Task goal: Only the lines from the start of the data below through the line that contains "font-size: 12.5px; color: #111;" are to be copied, exactly and without pictures.

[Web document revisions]
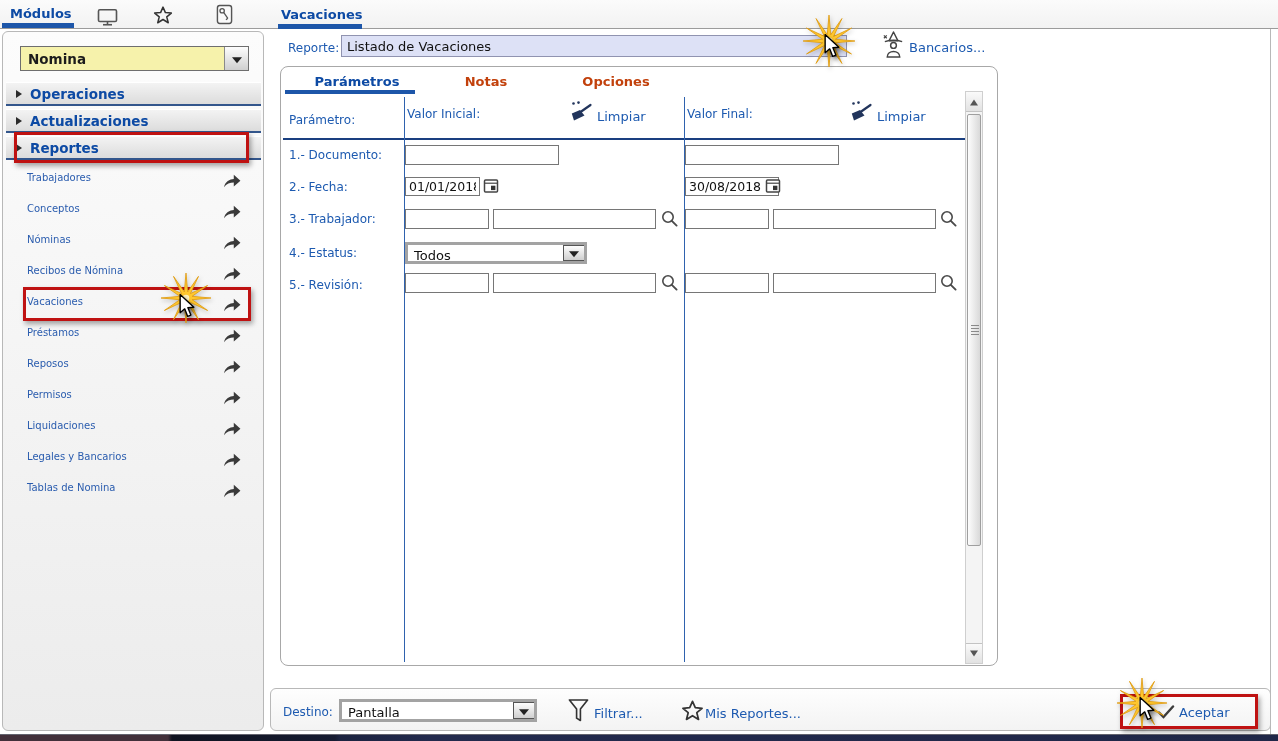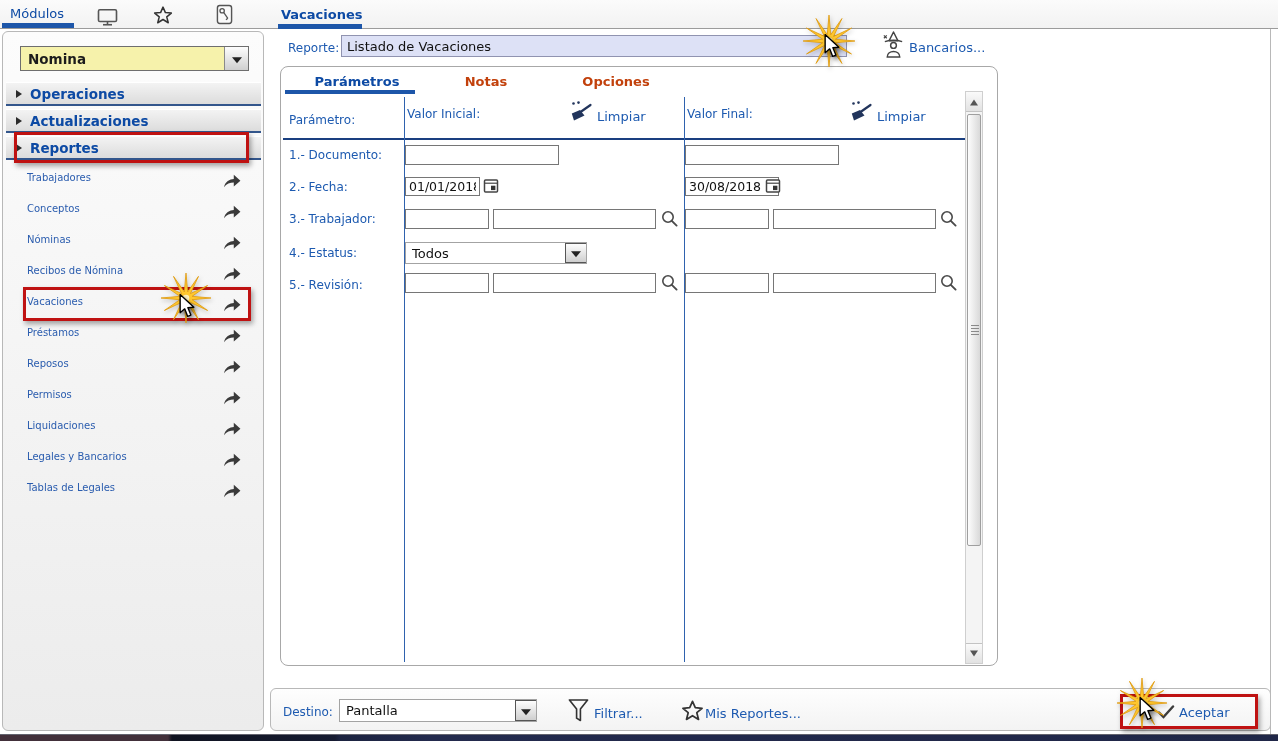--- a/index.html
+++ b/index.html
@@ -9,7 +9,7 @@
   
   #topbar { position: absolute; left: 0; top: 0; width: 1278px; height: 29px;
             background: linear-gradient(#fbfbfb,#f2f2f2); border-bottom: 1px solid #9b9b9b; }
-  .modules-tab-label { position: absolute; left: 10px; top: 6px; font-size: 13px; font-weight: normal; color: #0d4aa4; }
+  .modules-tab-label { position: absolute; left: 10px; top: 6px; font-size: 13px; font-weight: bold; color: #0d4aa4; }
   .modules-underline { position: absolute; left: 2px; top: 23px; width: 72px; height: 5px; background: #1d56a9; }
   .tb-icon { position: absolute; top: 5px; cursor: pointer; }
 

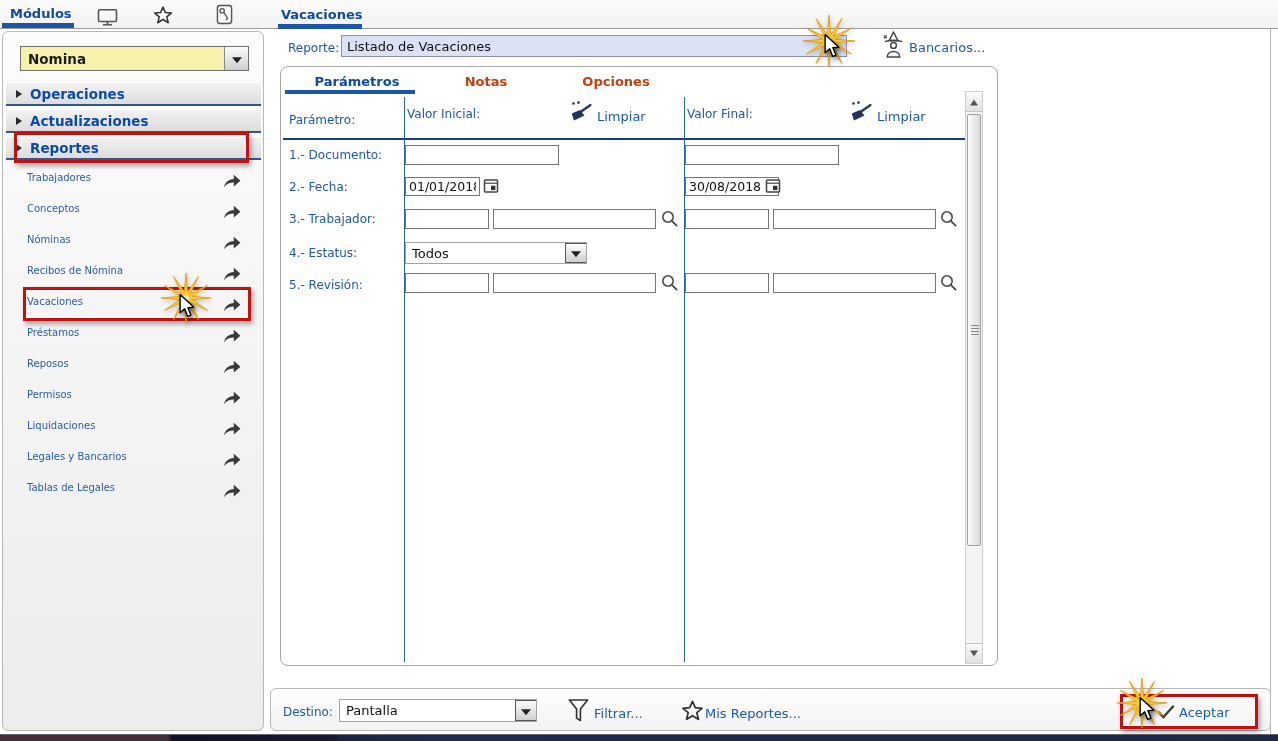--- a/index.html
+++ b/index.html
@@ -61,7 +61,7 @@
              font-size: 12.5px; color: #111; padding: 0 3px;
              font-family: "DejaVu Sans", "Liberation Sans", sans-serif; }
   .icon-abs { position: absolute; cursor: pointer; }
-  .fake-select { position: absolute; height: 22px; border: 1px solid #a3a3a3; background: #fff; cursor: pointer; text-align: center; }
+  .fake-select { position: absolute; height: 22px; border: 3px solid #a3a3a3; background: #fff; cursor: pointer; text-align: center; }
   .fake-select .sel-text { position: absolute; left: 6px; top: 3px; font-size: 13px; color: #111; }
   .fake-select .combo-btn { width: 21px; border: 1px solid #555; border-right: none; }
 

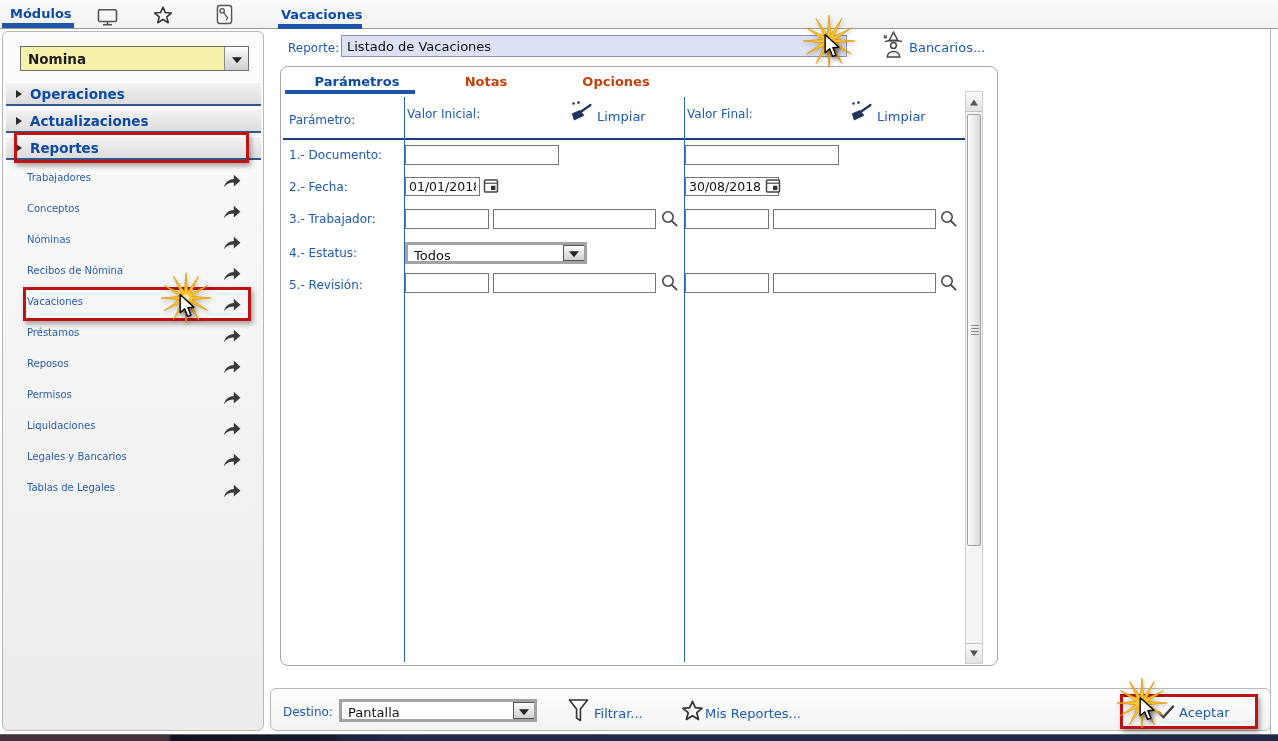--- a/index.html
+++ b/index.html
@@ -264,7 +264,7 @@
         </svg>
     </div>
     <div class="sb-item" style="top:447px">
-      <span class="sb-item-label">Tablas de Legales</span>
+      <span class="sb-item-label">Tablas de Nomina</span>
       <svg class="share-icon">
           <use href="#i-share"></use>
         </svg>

Your response:
--- a/index.html
+++ b/index.html
@@ -9,7 +9,7 @@
   
   #topbar { position: absolute; left: 0; top: 0; width: 1278px; height: 29px;
             background: linear-gradient(#fbfbfb,#f2f2f2); border-bottom: 1px solid #9b9b9b; }
-  .modules-tab-label { position: absolute; left: 10px; top: 6px; font-size: 13px; font-weight: normal; color: #0d4aa4; }
+  .modules-tab-label { position: absolute; left: 10px; top: 6px; font-size: 13px; font-weight: bold; color: #0d4aa4; }
   .modules-underline { position: absolute; left: 2px; top: 23px; width: 72px; height: 5px; background: #1d56a9; }
   .tb-icon { position: absolute; top: 5px; cursor: pointer; }
 

--- a/index.html
+++ b/index.html
@@ -61,7 +61,7 @@
              font-size: 12.5px; color: #111; padding: 0 3px;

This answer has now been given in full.